Jim-Jam O’Neily: synopsis

James Jackson Ariel (“Jim-Jam”) O’Neily is an adolescent virtuoso, a bright teenager who has a passion for invention. But he is also a loser who postures as a champion. He remains a regular target for his high school’s most popular kids and for his school’s fiercest intimidators.

Jim-Jam is nasty and sweet, vainglorious and insecure, book-brilliant and publicly stupid. He is often inadvertently funny. His life is far from perfect; he tiptoes around his disapproving mother and finds himself battling another highly capable nerd. He’s arbitrary in friendships, spews balderdash and focuses on profit margins. Jim-Jam is a rascal on the rise.

Chapter Nineteen: Privation


The government delegates, who had been electronically tracking O’Neily, noted his request for ammunition and for an ammunition belt. They failed to realize that James Jackson O’Neily, who was talking in analogies, was tired of being deemed a responsible teen, and was seeking a platform for his repertoire of witticisms. The kid’s cerebral strongbox had flooded to the extent that his lame postings on the Internet were just his attempt to access mental retarding basins since his psychological bund walls had ruptured.

* * *

Adding to Jim-Jam’s hurt was that his benefactors at the Maharishi University of Management and at the Montana Great Falls College of Technology were singly charging him with defrauding on longstanding agreements.
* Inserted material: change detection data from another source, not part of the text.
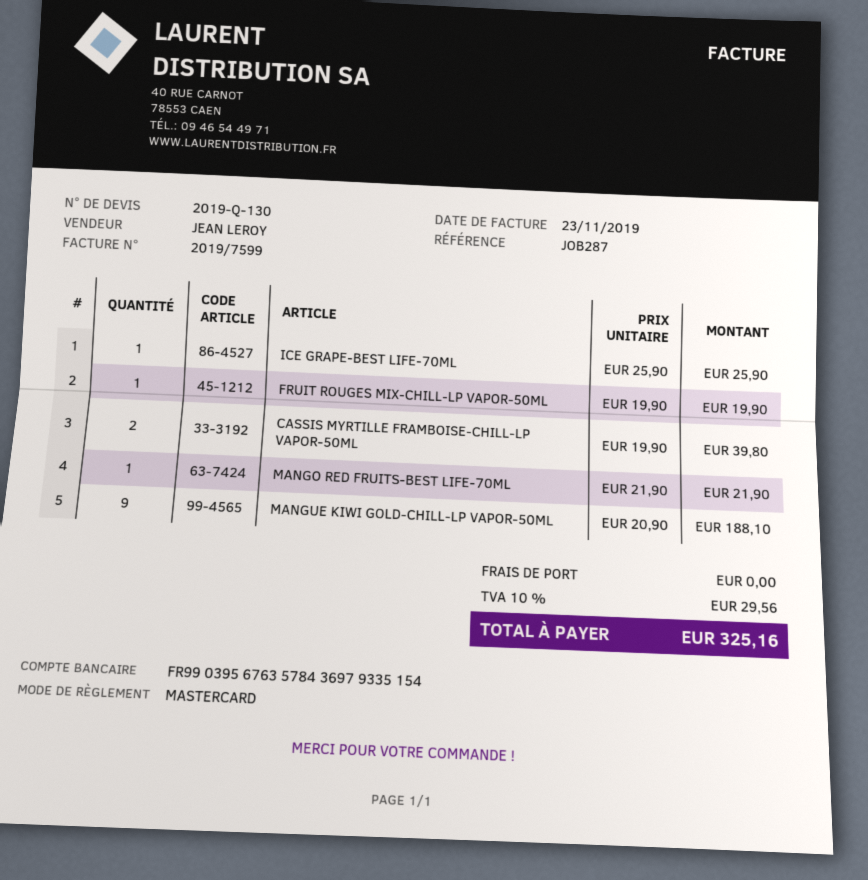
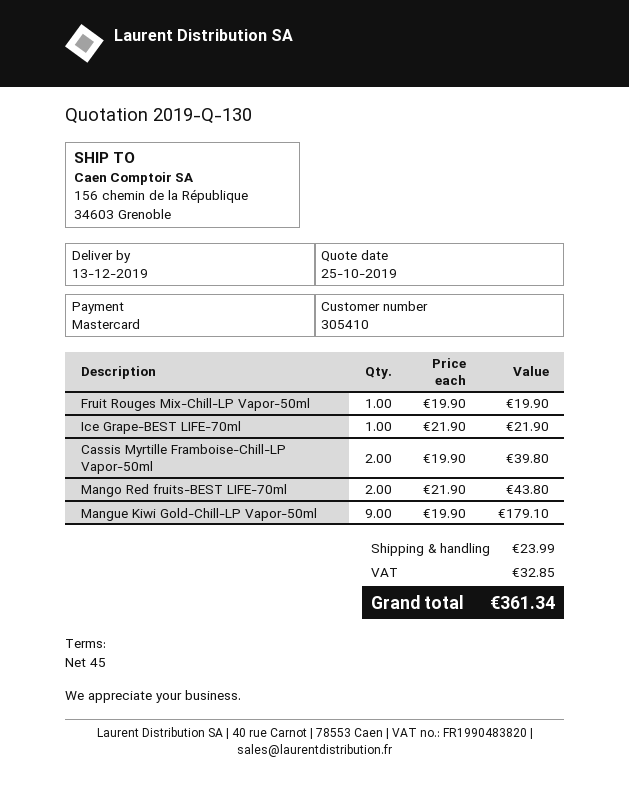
ICE GRAPE-BEST LIFE-70ML: 1 x 25.90 = 25.90 -> 1 x 21.90 = 21.90
MANGO RED FRUITS-BEST LIFE-70ML: 1 x 21.90 = 21.90 -> 2 x 21.90 = 43.80
MANGUE KIWI GOLD-CHILL-LP VAPOR-50ML: 9 x 20.90 = 188.10 -> 9 x 19.90 = 179.10
shipping: 0.00 -> 23.99
tax: 29.56 -> 32.85
total: 325.16 -> 361.34

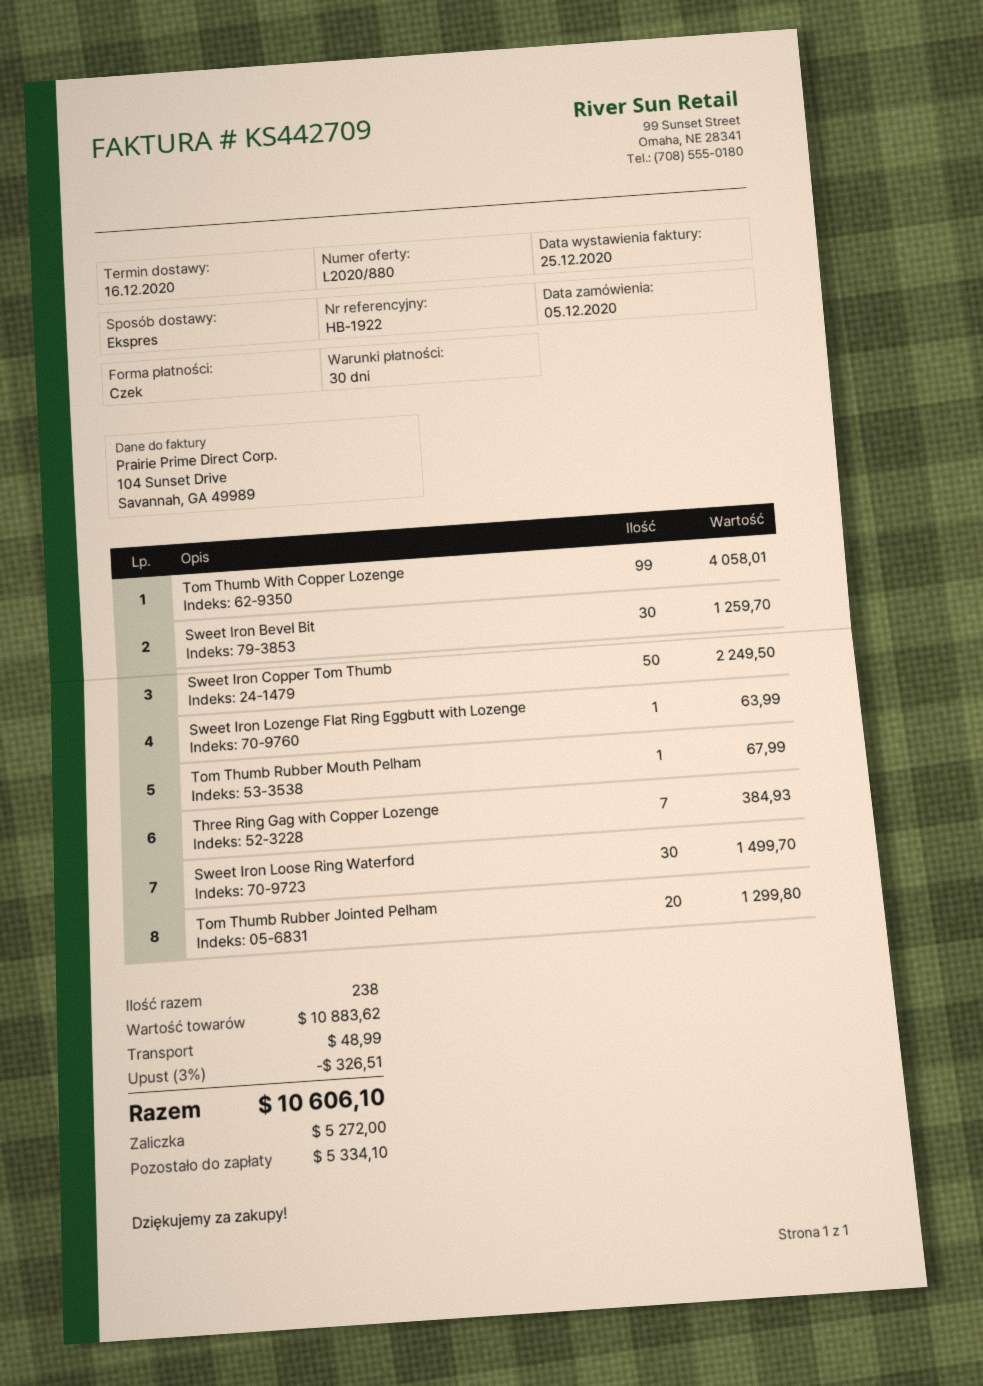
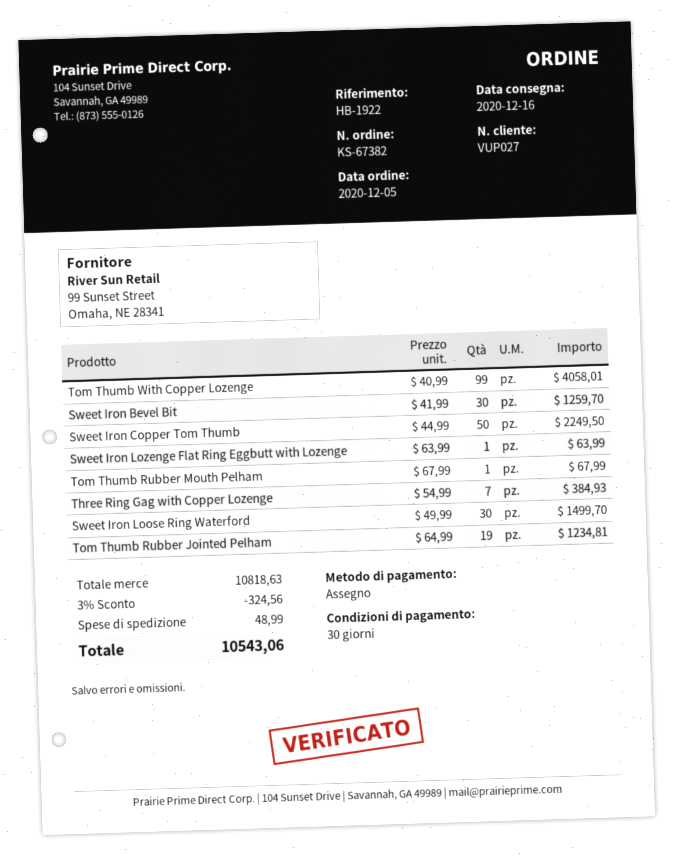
Tom Thumb Rubber Jointed Pelham: 20 for 1299.80 -> 19 for 1234.81
subtotal: 10883.62 -> 10818.63
discount: 3% = 326.51 -> 3% = 324.56
total: 10606.10 -> 10543.06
Those professors claimed that the owner of Upper Buckwheat County’s Make-It-Or-Break-It-That-Will-Be-Fifty-Dollars-An-Hour shop had intentionally deceived them for personal gain. They were serving him with court papers.

While awaiting their court date, those academics blocked Jim-Jam from reentering the worldwide university library system. None of his frantic emails to the newly tenured Associate Professor of Sustainable Living or to the adjunct instructor of Microcomputer Support were answered. More particularly, those emails bounced back.

Jim-Jam stopped offering ghostwriting services. He rerouted his energies into pie baking, square dancing, and designing leashes for walking large lizards. Given those new activities, not to mention his former ecologically-based ones, if he hadn’t broken off communications with the tourist ships, he might have been able to help Mom and her colleagues frame his deeds as a boon to humanity.

The high achiever pulled on the strands of facial hair that had begun to sprout above his lip. Mom had said that Ralph and Scooter had stated “copperheads,” despite the fact that forensic evidence pointed to Komodos. If the latter was proven in court, Jim-Jam might be rubricked as an accessory to Ralph’s disappearance. It made no difference that Jim-Jam had no clue as to where or as to why his cousin had bolted.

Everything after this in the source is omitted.